··· DATA FOR THIS TASK ···

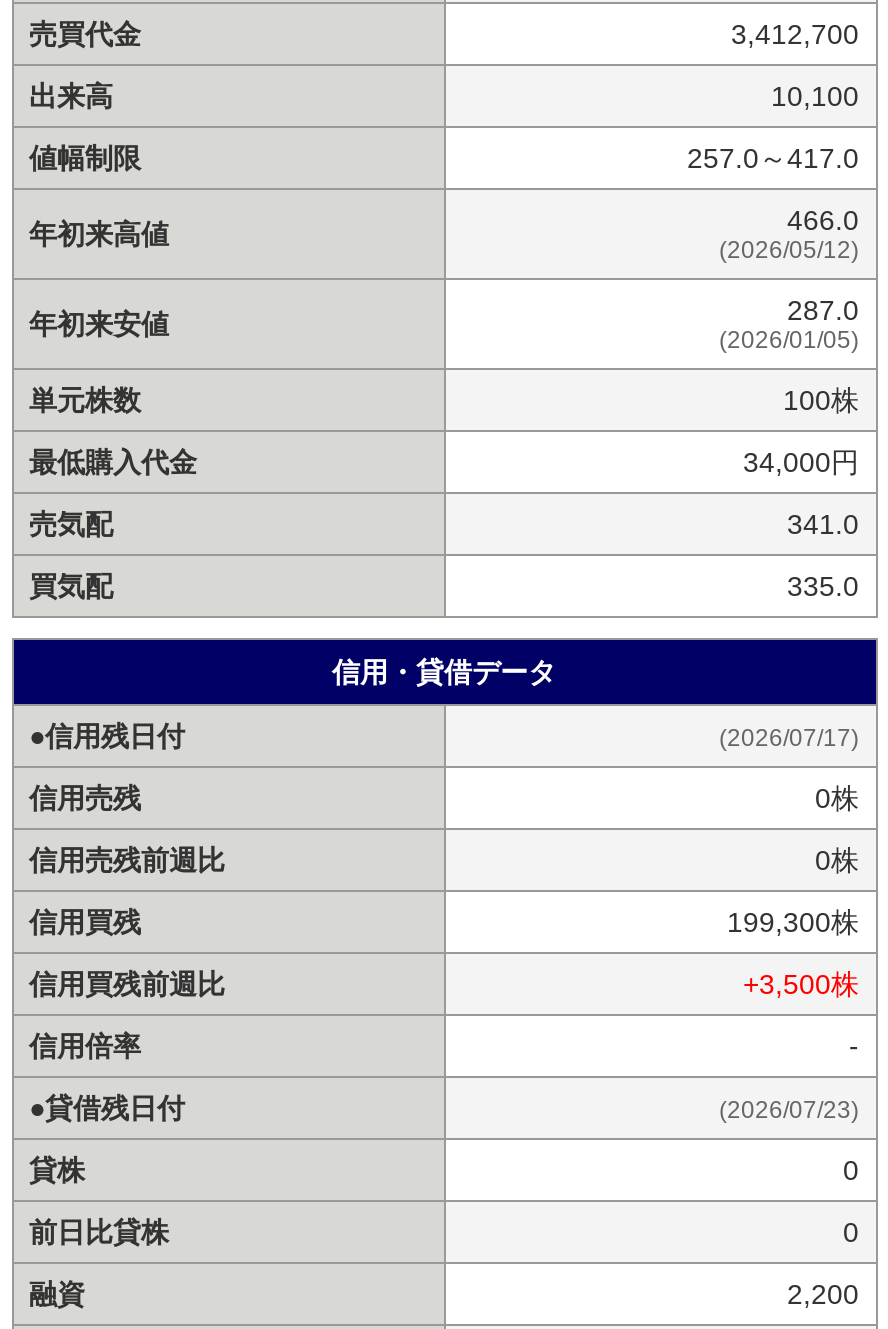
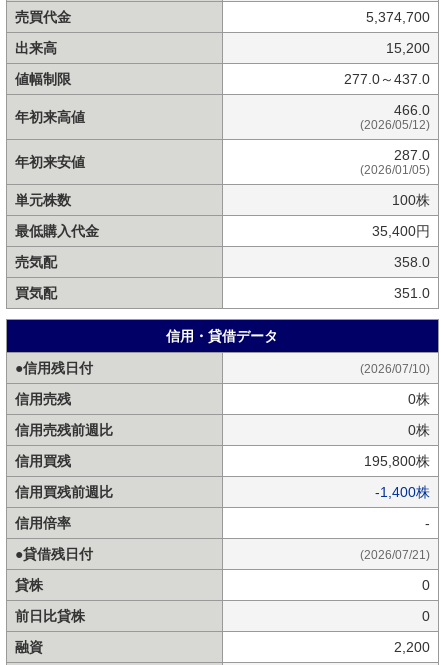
- 3,412,700
+ 5,374,700

- 10,100
+ 15,200

- 257.0～417.0
+ 277.0～437.0

- 34,000円
+ 35,400円

- 341.0
+ 358.0

- 335.0
+ 351.0

- (2026/07/17)
+ (2026/07/10)

- 199,300株
+ 195,800株

- +3,500株
+ -1,400株

- (2026/07/23)
+ (2026/07/21)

···

[WHAT TO DO]
Please output the records above exactly, without the pictures.

[TASK ANSWER]
- 3,412,700
+ 5,374,700

- 10,100
+ 15,200

- 257.0～417.0
+ 277.0～437.0

- 34,000円
+ 35,400円

- 341.0
+ 358.0

- 335.0
+ 351.0

- (2026/07/17)
+ (2026/07/10)

- 199,300株
+ 195,800株

- +3,500株
+ -1,400株

- (2026/07/23)
+ (2026/07/21)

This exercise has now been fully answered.